Emmanuel Macron, Président élu de la France, n'a lancé son mouvement qu’il y a un an et n’a quitté le gouvernement qu’en août dernier. Il le dit lui-même, c’est parce qu’il a constaté que le système des partis était verrouillé et ne permettait pas de mener les réformes nécessaires, qu’il s’est lancé dans l’aventure présidentielle, avec sa démarche “trans-partisane”. Sa jeunesse et son charisme ont bien sur aidé à son succès, jugé impossible il y a encore quelques mois. La recomposition politique qui s’en suit, un véritable séisme, s’opère sous nos yeux. C’est une véritable mue de toutes les composantes de la vie politique en France, conséquence directe du résultat de la présidentielle, qui s’opère. Au Maroc, les journalistes ont des difficultés à suivre une vie politique atone. Les journaux-télévisés parlent des informations de l’étranger, parce qu’il ne se passe rien d’attrayant au sein des formations politiques. Cela se reflète aussi sur la vie parlementaire, tout aussi discrète. Les discours basés sur l’invective ont fini par lasser et devenir inaudibles.

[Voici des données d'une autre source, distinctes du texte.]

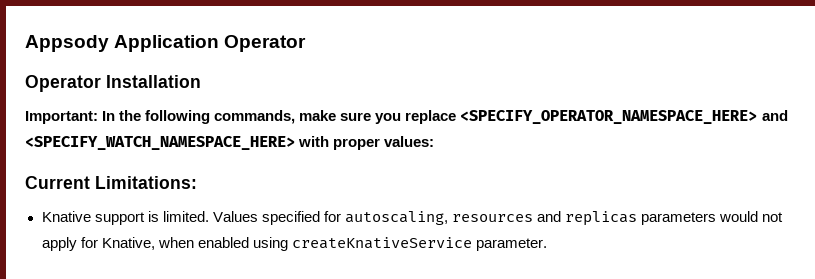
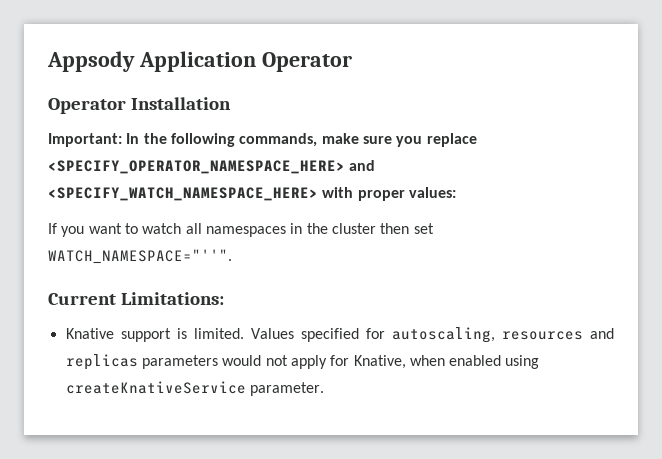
+ If you want to watch all namespaces in the cluster then set WATCH_NAMESPACE="''".

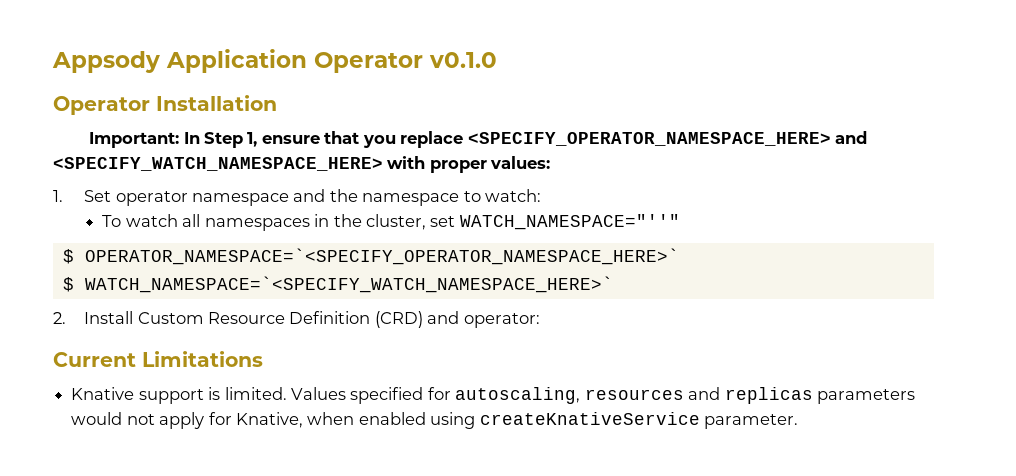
- Appsody Application Operator
+ Appsody Application Operator v0.1.0
- Important: In the following commands, make sure you replace <SPECIFY_OPERATOR_NAMESPACE_HERE> and <SPECIFY_WATCH_NAMESPACE_HERE> with proper values:
+ Important: In Step 1, ensure that you replace <SPECIFY_OPERATOR_NAMESPACE_HERE> and <SPECIFY_WATCH_NAMESPACE_HERE> with proper values:
- If you want to watch all namespaces in the cluster then set WATCH_NAMESPACE="''".
+ 1. Set operator namespace and the namespace to watch:
+ To watch all namespaces in the cluster, set WATCH_NAMESPACE="''"
+ $ OPERATOR_NAMESPACE=`<SPECIFY_OPERATOR_NAMESPACE_HERE>`
+ $ WATCH_NAMESPACE=`<SPECIFY_WATCH_NAMESPACE_HERE>`
+ 2. Install Custom Resource Definition (CRD) and operator:
- Current Limitations:
+ Current Limitations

On y est arrivé parce que nos partis ont, sans exception, refusé la remise en question, le renouvellement, le rajeunissement. Quels que soient les résultats, les chefs restent en place, maintiennent les mêmes positions et demandent à leurs troupes, ou à ce qu’il en reste, de se mettre au garde à vous. Le renouvellement, sur le plan des idées, n’a pas lieu, alors que le monde a changé, profondément changé et que les problématiques sont plus complexes, trop complexes pour être abordées avec de simples slogans simplistes. Le rajeunissement, une nécessité vitale, est refusé de la manière la plus claire. Les jeunes, malgré le quota, ne sont là que comme supplétifs du chef et non pas comme un apport de nouvelles idées, d’un sang neuf qui pourrait rafraîchir l’ensemble. Cette attitude a un coût et il est énorme. La vie politique est déconsidérée dans son ensemble et les institutions représentatives, par ricochet, ont de moins en moins l’adhésion populaire. La préparation des congrès des partis politiques ne mobilise que Les apparatchiks concernés et non pas les opinions publiques.

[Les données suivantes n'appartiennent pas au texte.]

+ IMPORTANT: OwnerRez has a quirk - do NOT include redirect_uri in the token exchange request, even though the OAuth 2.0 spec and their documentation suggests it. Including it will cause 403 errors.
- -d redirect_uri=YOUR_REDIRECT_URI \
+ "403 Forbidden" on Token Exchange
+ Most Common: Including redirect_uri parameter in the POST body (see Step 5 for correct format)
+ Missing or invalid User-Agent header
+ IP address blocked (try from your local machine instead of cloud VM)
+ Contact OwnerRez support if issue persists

L’offre est pléthorique, mais peu satisfaisante. Plus de 30 partis, dont la plupart ne sont que des boites a investiture, sont censés encadrer la population, contribuer à l’émergence des élites locales et nationales, et surtout confectionner des programmes, autour d’une vision. C’est justement parce qu’il n’y a ni vision ni programmes que nous avons ce nombre de partis, car il n’y a pas 30 visions pour le Maroc, ni 30 tendances sociales. Il y a un bloc conservateur-intégriste, un bloc libéral et un bloc de gauche, qui est devenu inaudible. Seules les ambitions individuelles expliquent, sans la justifier, cette pléthore des structures. Les partis marocains sont au pied du mur. Ils ne peuvent continuer à mettre toute leur faiblesse sur le compte de lois qu’ils ont pourtant tous votées. S’ils veulent jouer leur rôle constitutionnel, il leur faudra se moderniser, se structurer autour de projets clairs, s’ouvrir aux jeunes, à la société en général.

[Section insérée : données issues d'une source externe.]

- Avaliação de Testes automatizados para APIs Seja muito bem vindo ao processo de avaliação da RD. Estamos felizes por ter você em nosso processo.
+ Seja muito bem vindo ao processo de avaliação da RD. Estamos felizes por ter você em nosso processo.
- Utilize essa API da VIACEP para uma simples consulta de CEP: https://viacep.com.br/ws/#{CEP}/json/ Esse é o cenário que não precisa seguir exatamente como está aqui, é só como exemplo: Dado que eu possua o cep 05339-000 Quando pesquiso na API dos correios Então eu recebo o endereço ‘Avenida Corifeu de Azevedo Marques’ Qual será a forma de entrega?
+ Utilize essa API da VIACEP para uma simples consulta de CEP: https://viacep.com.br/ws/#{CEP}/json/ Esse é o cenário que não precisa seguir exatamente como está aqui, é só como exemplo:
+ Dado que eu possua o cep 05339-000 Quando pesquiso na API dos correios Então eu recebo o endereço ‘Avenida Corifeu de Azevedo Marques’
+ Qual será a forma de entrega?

C’est une nécessité pour conforter la construction démocratique marocaine. Sinon, parce que la nature a horreur du vide, un mouvement citoyen, hors champ partisan, pourrait voir le jour et venir coiffer toutes ces structures au poteau. Ce n’est pas une impossibilité, mais cela n’offre aucune garantie de stabilité institutionnelle. La leçon de la présidentielle française c’est que la démocratie est incompatible avec l’inertie, surtout en temps de crise.